**RECORDS PROVIDED**.
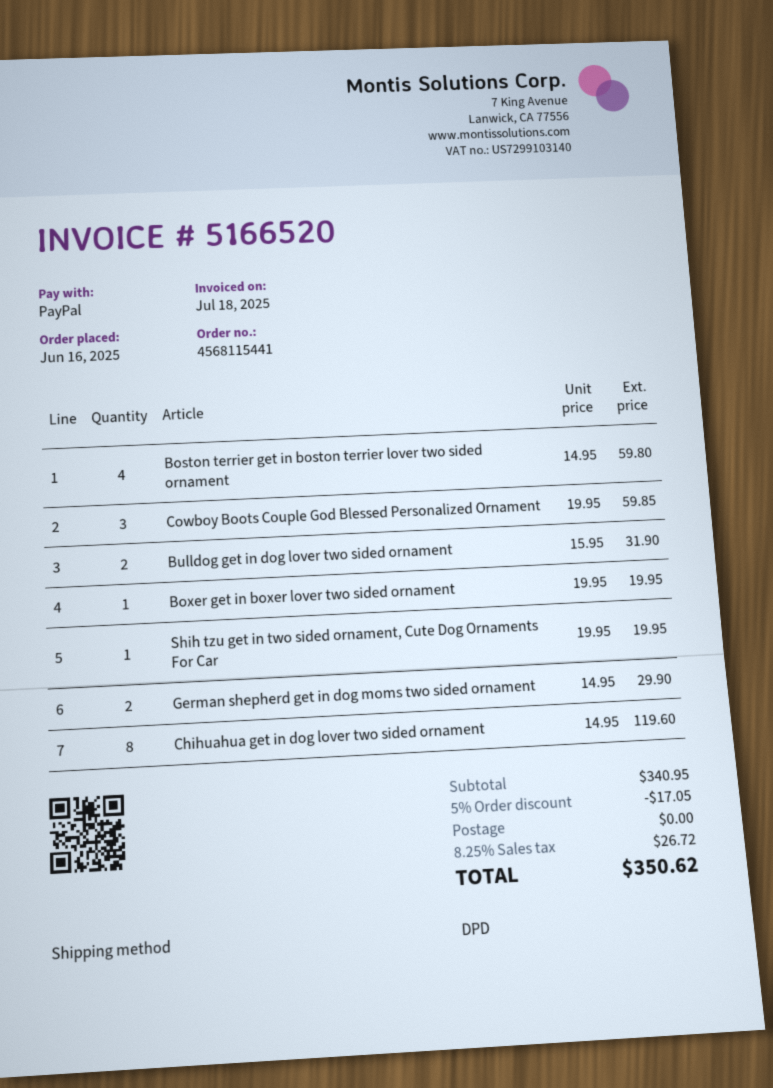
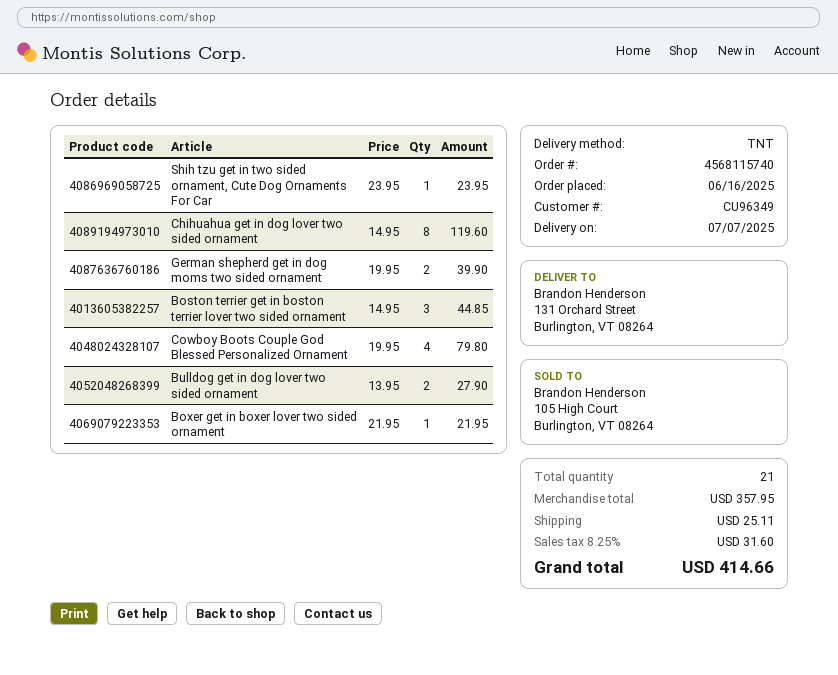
order number: 4568115441 -> 4568115740
shipping method: DPD -> TNT
Boston terrier get in boston terrier lover two sided ornament: 4 x 14.95 = 59.80 -> 3 x 14.95 = 44.85
Cowboy Boots Couple God Blessed Personalized Ornament: 3 x 19.95 = 59.85 -> 4 x 19.95 = 79.80
Bulldog get in dog lover two sided ornament: 2 x 15.95 = 31.90 -> 2 x 13.95 = 27.90
Boxer get in boxer lover two sided ornament: 1 x 19.95 = 19.95 -> 1 x 21.95 = 21.95
Shih tzu get in two sided ornament, Cute Dog Ornaments For Car: 1 x 19.95 = 19.95 -> 1 x 23.95 = 23.95
German shepherd get in dog moms two sided ornament: 2 x 14.95 = 29.90 -> 2 x 19.95 = 39.90
subtotal: 340.95 -> 357.95
discount: 5% = 17.05 -> none
shipping: 0.00 -> 25.11
tax: 8.25% = 26.72 -> 8.25% = 31.60
total: 350.62 -> 414.66

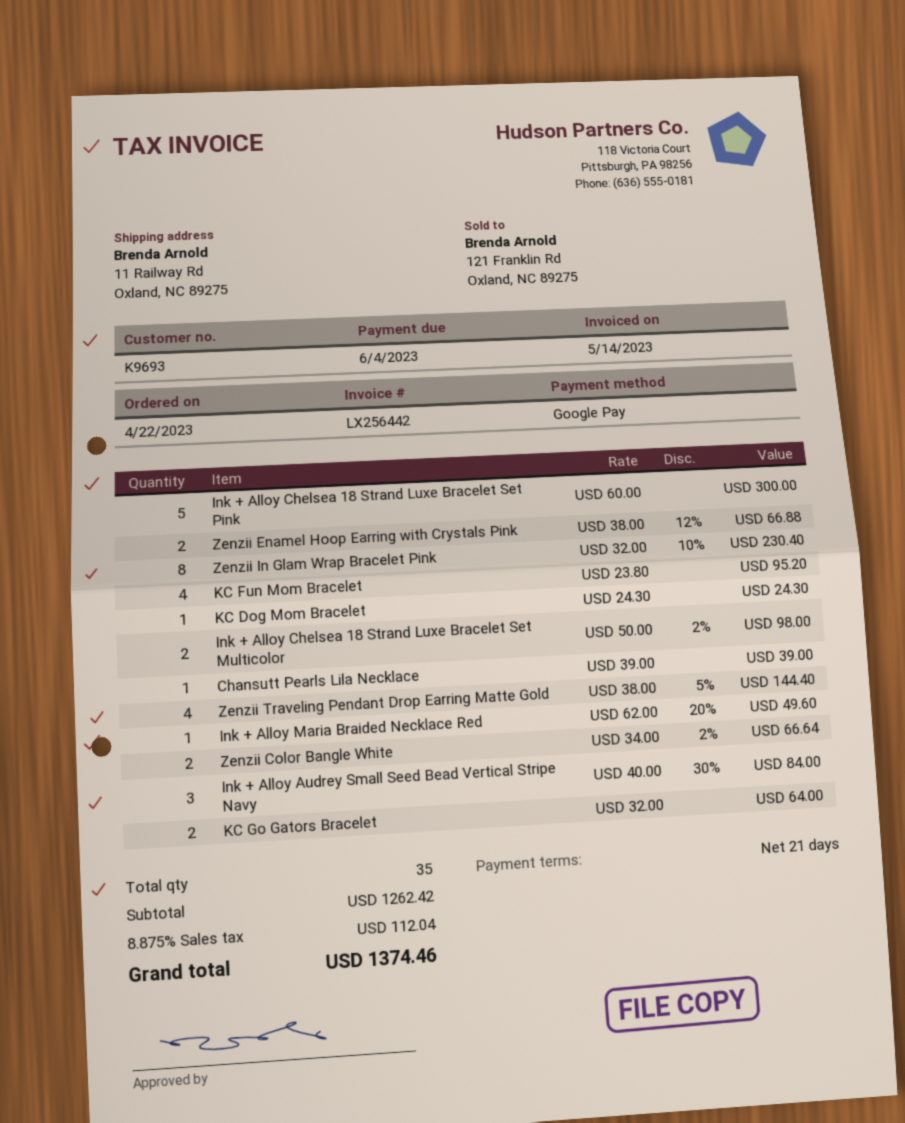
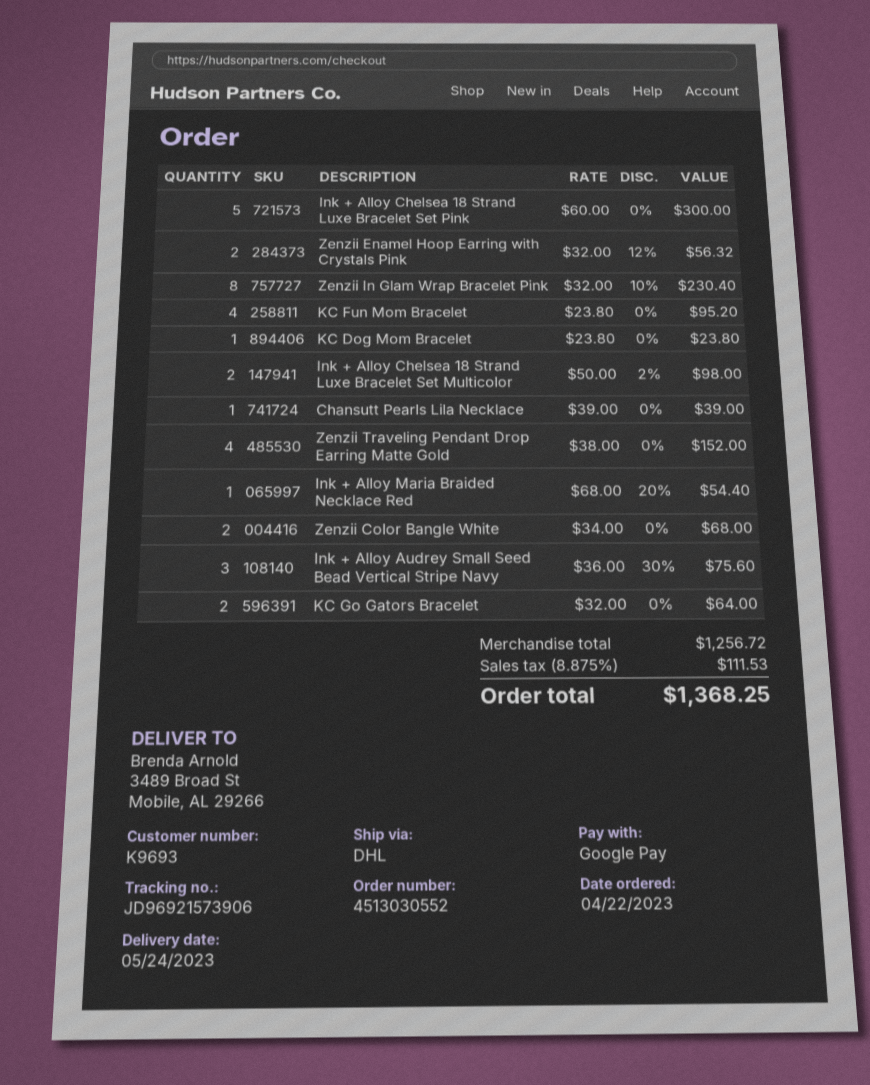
ship to: 11 Railway Rd, Oxland, NC 89275 -> 3489 Broad St, Mobile, AL 29266
Zenzii Enamel Hoop Earring with Crystals Pink: 2 x 38.00 - 12% = 66.88 -> 2 x 32.00 - 12% = 56.32
KC Dog Mom Bracelet: 1 x 24.30 = 24.30 -> 1 x 23.80 = 23.80
Zenzii Traveling Pendant Drop Earring Matte Gold: 4 x 38.00 - 5% = 144.40 -> 4 x 38.00 = 152.00
Ink + Alloy Maria Braided Necklace Red: 1 x 62.00 - 20% = 49.60 -> 1 x 68.00 - 20% = 54.40
Zenzii Color Bangle White: 2 x 34.00 - 2% = 66.64 -> 2 x 34.00 = 68.00
Ink + Alloy Audrey Small Seed Bead Vertical Stripe Navy: 3 x 40.00 - 30% = 84.00 -> 3 x 36.00 - 30% = 75.60
subtotal: 1262.42 -> 1256.72
tax: 8.875% = 112.04 -> 8.875% = 111.53
total: 1374.46 -> 1368.25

**EXERCISE INSTRUCTIONS**. Scan the data above for the string "Alloy" and copy each line where it appears.

**PROBLEM SOLUTION**.
Ink + Alloy Maria Braided Necklace Red: 1 x 62.00 - 20% = 49.60 -> 1 x 68.00 - 20% = 54.40
Ink + Alloy Audrey Small Seed Bead Vertical Stripe Navy: 3 x 40.00 - 30% = 84.00 -> 3 x 36.00 - 30% = 75.60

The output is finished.